Zoho argues that Austin has a local interest because the U.S. teams responsible for product direction, marketing, sales, and operations of the Accused Product are based out of Zoho's Austin office. ECF No. 21 at 13. Bright Capture argues that Zoho overstates Austin's interest because Defendant is headquartered in California, and the technology was developed by Zoho's parent company in India. ECF No. 23 at 8. Further, [Redacted]. Id. Zoho responds that regardless of the interest of Dallas, California, or India, Austin still has a greater local interest than Waco. ECF No. 25 at 5. Because Austin has a greater local interest than Waco (but still minimal), the Court finds this factor favors transfer.
iii. Familiarity of the Forum with the Law That will Govern the Case
Zoho and Bright Capture agree that this factor is neutral; both forums are familiar with the law that will govern this case. ECF No. 21 at 14; ECF No. 23 at 8. The Court agrees.
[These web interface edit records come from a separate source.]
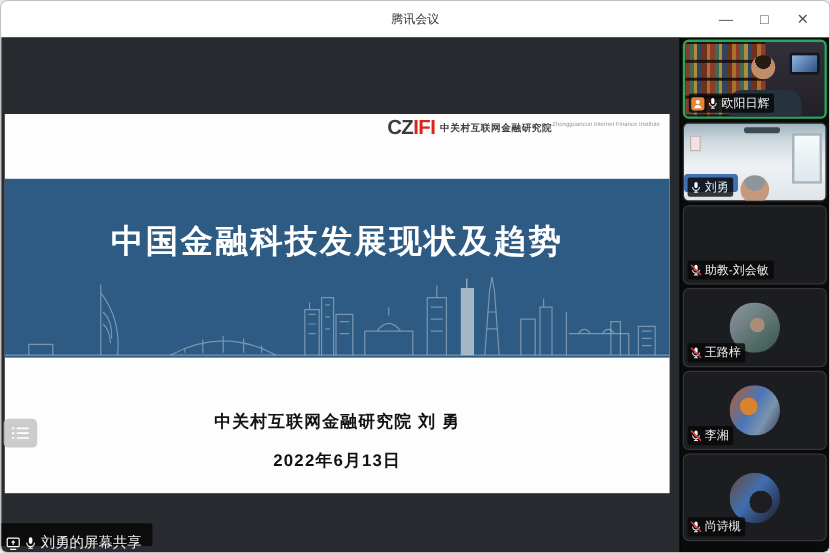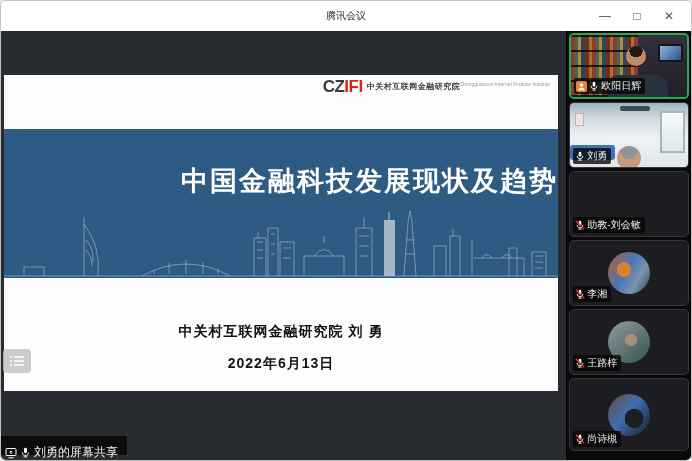"CZIFI" .slide { top: 44px -> 64px }
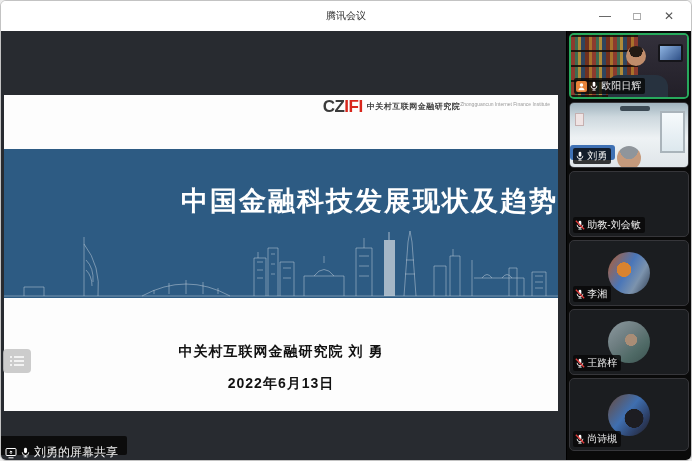"中国金融科技发展现状及趋势" .banner h1 { text-align: right -> center }
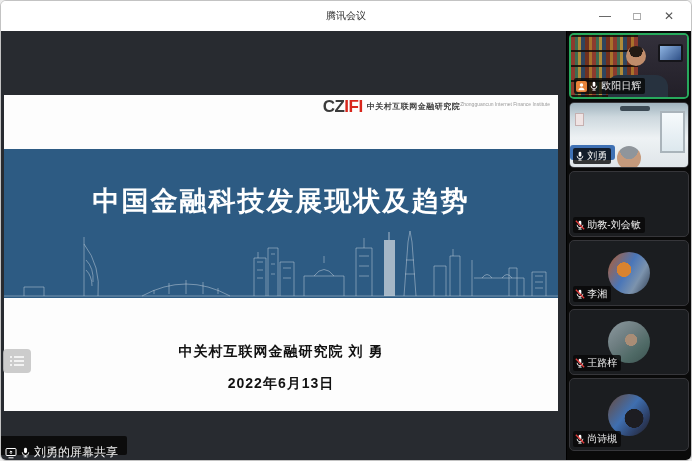"李湘" div.tile { order: before "王路梓" -> after "王路梓" }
iv. Avoidance of Unnecessary Problems of Conflict of Laws or in the Application of Foreign Law
Zoho and Bright Capture agree that this factor is neutral-there are no potential conflicts here. ECF No. 21 at 14; ECF No. 23 at 8. The Court agrees.
IV. CONCLUSION
Having considered the private and public interest factors, the Court finds that five of the factors are neutral and three favor transfer. The Court's conclusions for each factor are summarized in the following table:
Factor
The Court's Finding
Relative ease of access to sources of proof
In Favor of Transfer
Cost of attendance for willing witnesses
Slightly In Favor of Transfer
Availability of compulsory process to secure the attendance of witnesses
Neutral
All other practical problems that make trial of a case easy, expeditious and inexpensive
Neutral
Administrative difficulties flowing from court congestion
Neutral
Local interest
Slightly In Favor of Transfer
Familiarity of the forum with law that will govern case
Neutral
Problems associated with conflict of law
Neutral
IT IS THEREFORE ORDERED that Zoho's Motion for Intra-District Transfer pursuant to 28 U.S.C. § 1404(a) is GRANTED (ECF No. 21).
IT IS FURTHER ORDERED that the above-styled case be TRANSFERRED to the Austin Division of the Western District of Texas but remain on the docket of United States District Judge Alan D Albright.